## ACTION ITEM
Could each entry below be written out exactly, with every picture dropped?

## MATERIAL FOR THIS TASK

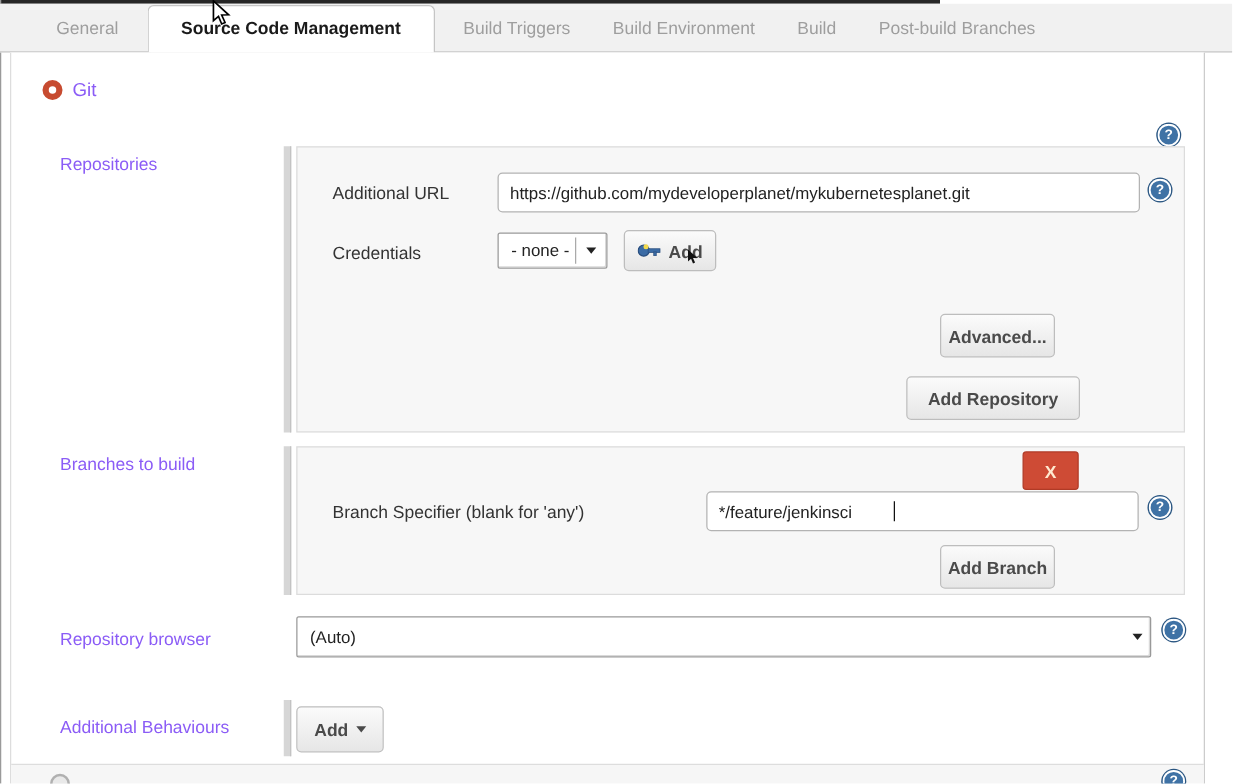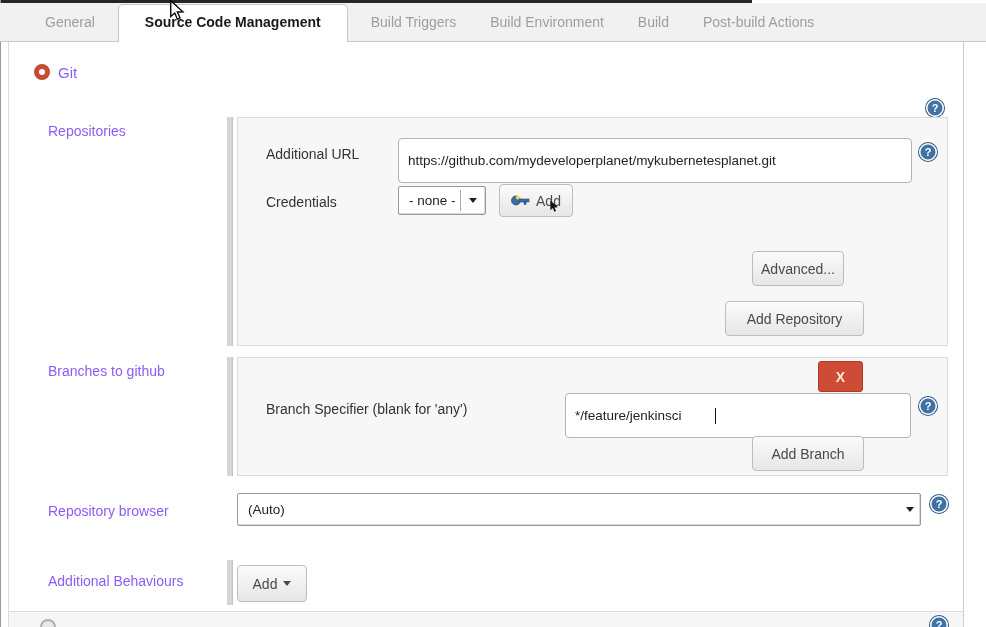"Post-build Actions" div.tab { text: Actions -> Branches }
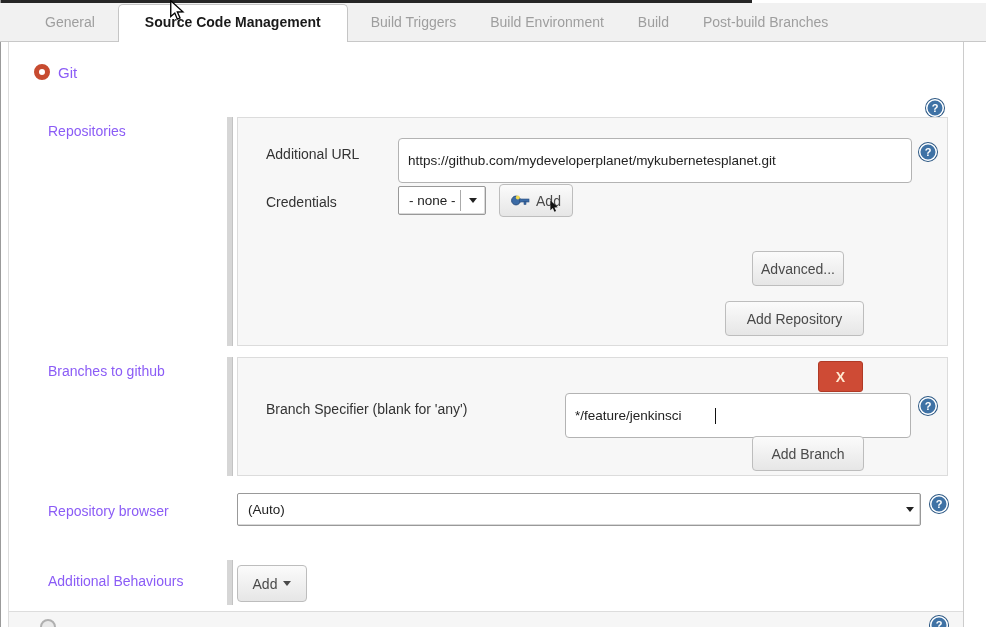"https://github.com/mydeveloperplanet/myk" .text-input { height: 45px -> 32px }
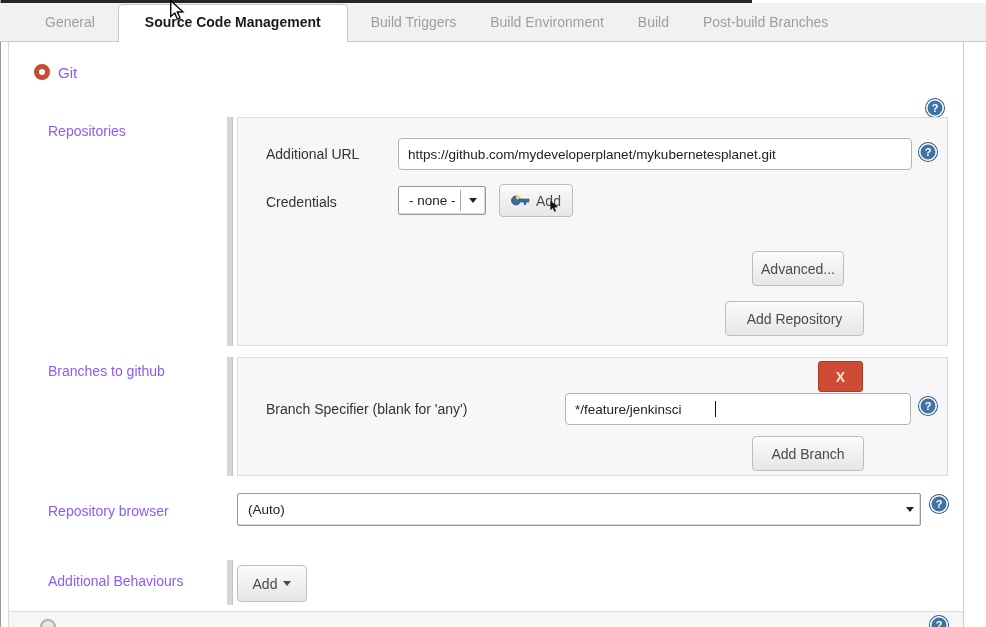"Add" .btn { font-weight: normal -> bold }
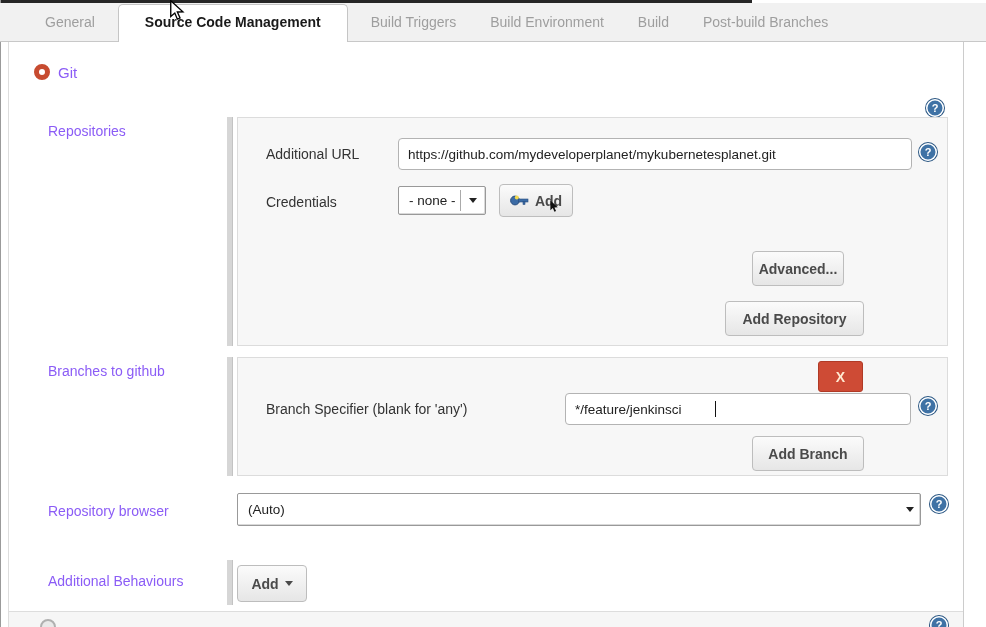"Branches to github" div.form-label { text: github -> build }
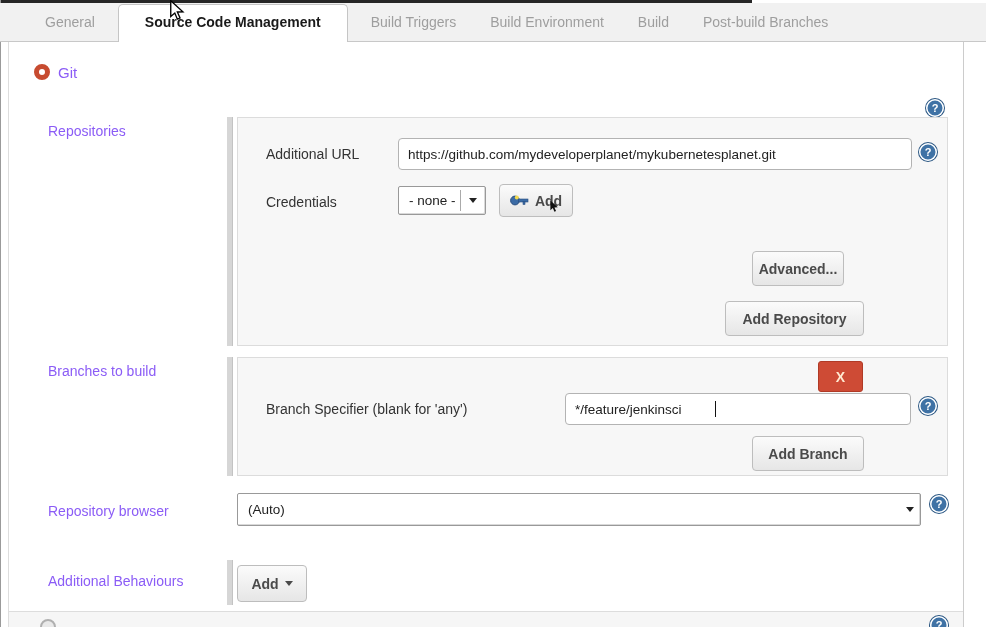"Add Branch" div.btn { width: 112px -> 92px }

## SOLUTION FOR THIS EXERCISE
"Post-build Actions" div.tab { text: Actions -> Branches }
"https://github.com/mydeveloperplanet/myk" .text-input { height: 45px -> 32px }
"Add" .btn { font-weight: normal -> bold }
"Branches to github" div.form-label { text: github -> build }
"Add Branch" div.btn { width: 112px -> 92px }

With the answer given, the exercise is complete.